The Age of Yachts
Updated: Apr 27
The yacht! – the word itself is elitist and exclusive. If you saw it in print for the first time, how would you even know to pronounce it [ˈyät] and not more like [Jącht] (as in the original Dutch). It requires a degree of connoisseurship (another elitist word) to get right. And demographically, who does the word make you think of? Millionaires, billionaires, kings and queens, of course! And geographically? Monaco, Bahamas, azure seas and island paradises! And semantically? Luxury! Opulence! The 'good life'! And it’s not like this is a new interpretation – it is a late 16th century word that has almost always characterized a ‘pleasure craft’.
Is it any wonder that this type of vessel lent itself so perfectly to luxury cruising when it outgrew the seasonal, ocean liner-based format in the beginning of the 20th century? It would become the first type of custom-built cruise ships in history and the ultimate expression of luxury cruising for almost three decades. The ships that emerged from the union of ‘cruising’ and ‘yachts’ were not only stunningly beautiful, but also represented an important step in the evolution of the cruise phenomenon.
So what makes a ship a yacht?
While most people can agree on what the ‘idea’ of a yacht is, defining the physical traits is a lot more fluid, but in a cruise context and for the time period in question, we are talking about smaller (from 50 – 250 pax), motorized, commercial cruise vessels with a ‘yacht aesthetic’ and a level of refined luxury. What’s a ‘yacht aesthetic’? I hear you ask. Short version: it means ‘a fancy ship’.

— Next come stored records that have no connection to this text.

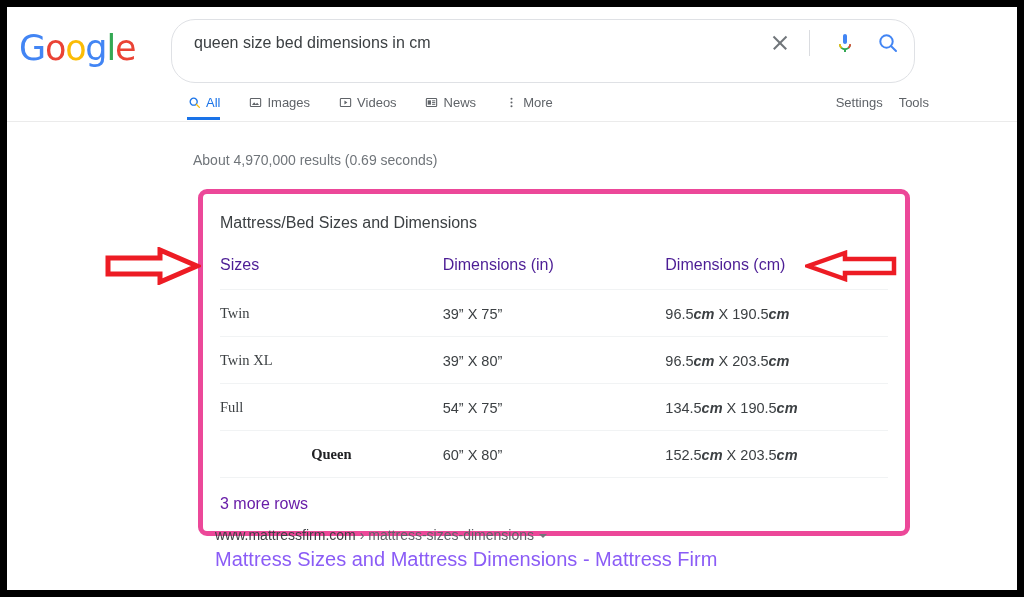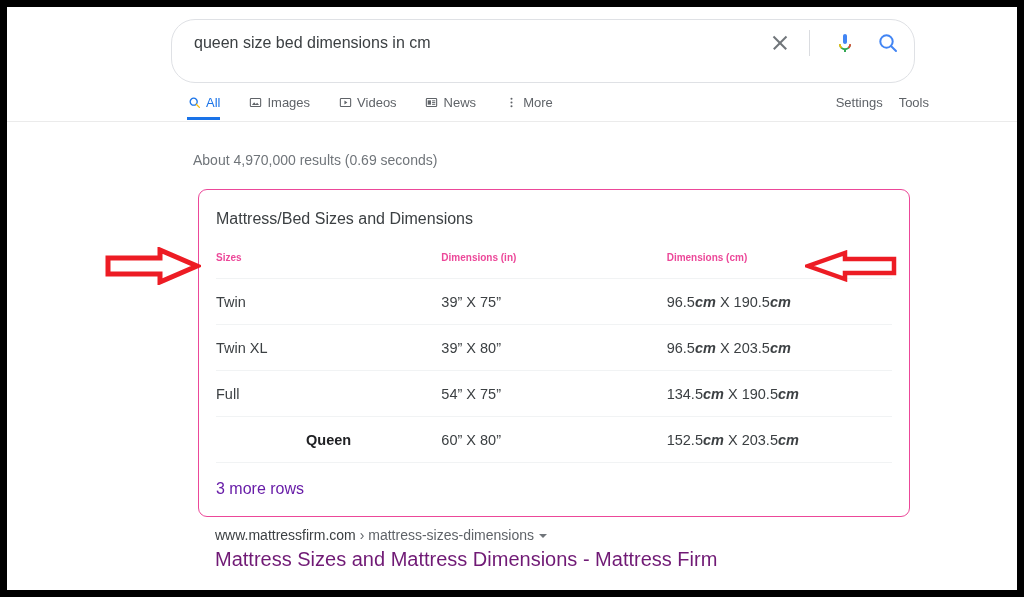"Google" div.logo { html: none -> <div> <span>G</span><span>o</span><span>o</span><span>g</span><span>l</span><span>e</span> </div> }
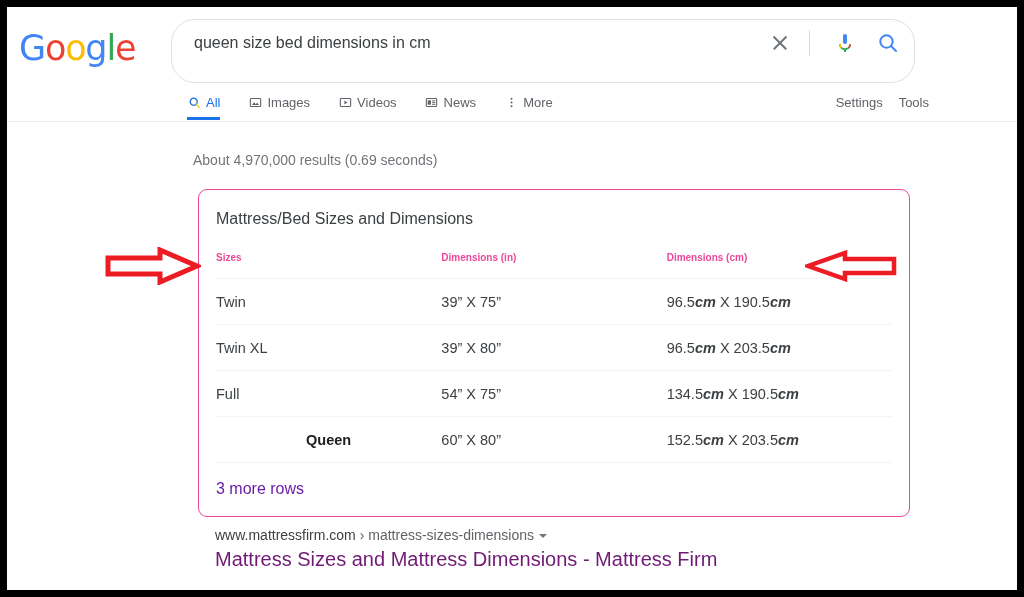"Mattress/Bed Sizes and Dimensions" .card { border: 1px solid #ec4899 -> 5px solid #ec4899 }
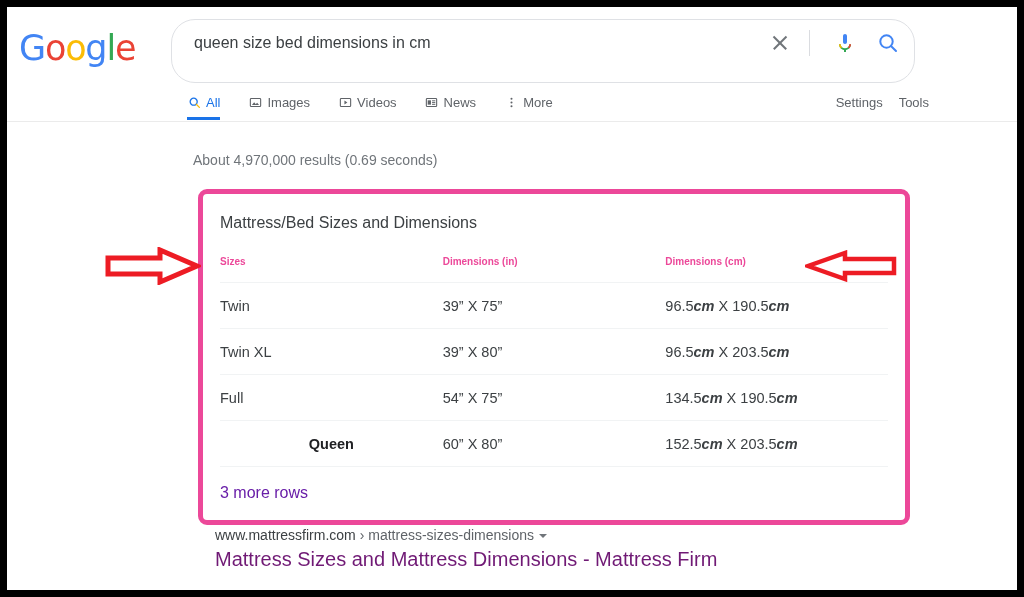"Sizes" table.dims th { color: #ec4899 -> #4c1d95; font-size: 10px -> 16px; font-weight: bold -> normal }
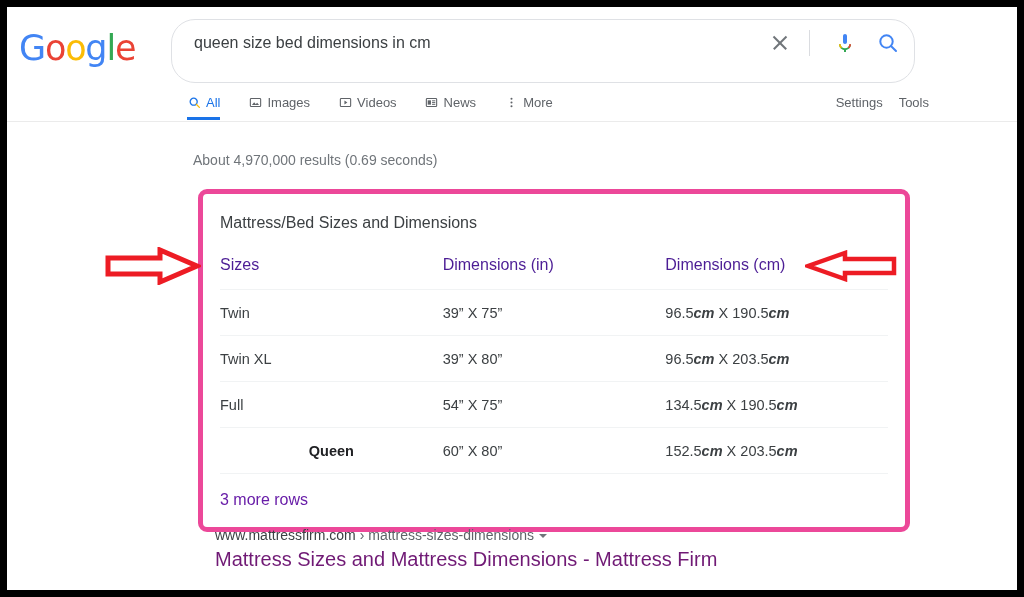"Twin" td.size-cell { font-family: none -> Liberation Serif, serif }
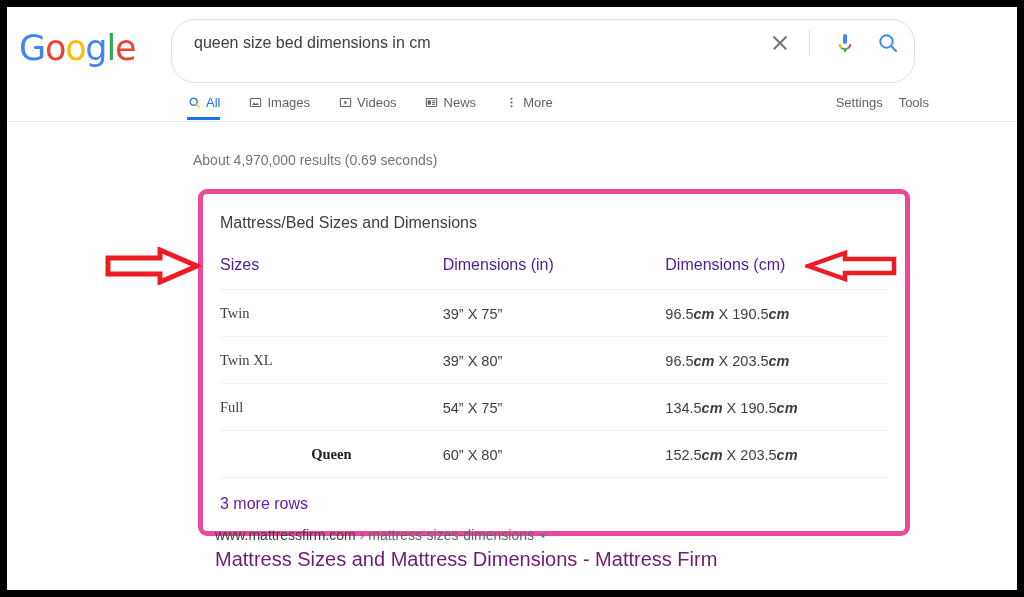"Mattress Sizes and Mattress Dimensions" .result-title { color: #701a75 -> #8b5cf6 }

The visual signifiers tended to be elegant, sweeping lines and curved hulls with a sheer – the ‘Clipper hull’ was a particular favorite, taken from the mid-19th-century merchant sailing ship and adapted wholesale with the (by now decorative only) bowsprit and counter stern. It was a deliberate break from conventional boxy and utilitarian passenger ship design of the day, meant to evoke nostalgia and imply a racy pedigree. That same impression of speed and sleekness was communicated by the masts (of which there were usually two) and the funnels (of which there were usually one or two) – always slim in design and rakishly angled aft to imply momentum and grace. By the way, this fixation on ‘speed’ was purely aesthetic – cruise yachts were never meant to be that fast (after all, who goes sightseeing at breakneck speeds?), but the impression of an ‘elegant thoroughbred’ was important for the branding. Add to that some elaborate, gilded scrollwork above the clipper bow and around the stern, perhaps even a classic figurehead, and you had yourself a pretty standard early-20th-century cruise yacht.
The Scottish Pioneer
Perhaps the earliest example of such an aesthetic is found in the St Sunniva of the Scottish North Company, built in 1887 in Aberdeen. The North Company introduced one of the first mainstream cruise experiences when they sent their coastal supply ship, the St. Rognvald, on some reasonably priced leisure cruises to Norway (read Northbound). The tremendous success they enjoyed prompted the immediate construction of an additional ship, but appreciating the difference a stylish design makes, the North Company went with a radically different look – that of a cruise yacht. The difference between the St. Sunniva and the St. Rognvald was striking as well as illustrative; one looked sleek, stylish and elegant, the other square, dowdy and workmanlike. It was clear that, given a choice and all things equal, the average cruise guest would always go for the St. Sunniva. She just looked the part of a vessel that you could relax and enjoy yourself on, a vessel made for leisure and pleasure and a vessel you would like to see – and be seen on. But while the St. Sunniva had the visuals down pat, she remained in quality and service a mainstream product and did not rise to the standards of luxury to earn the epithet ‘yacht’.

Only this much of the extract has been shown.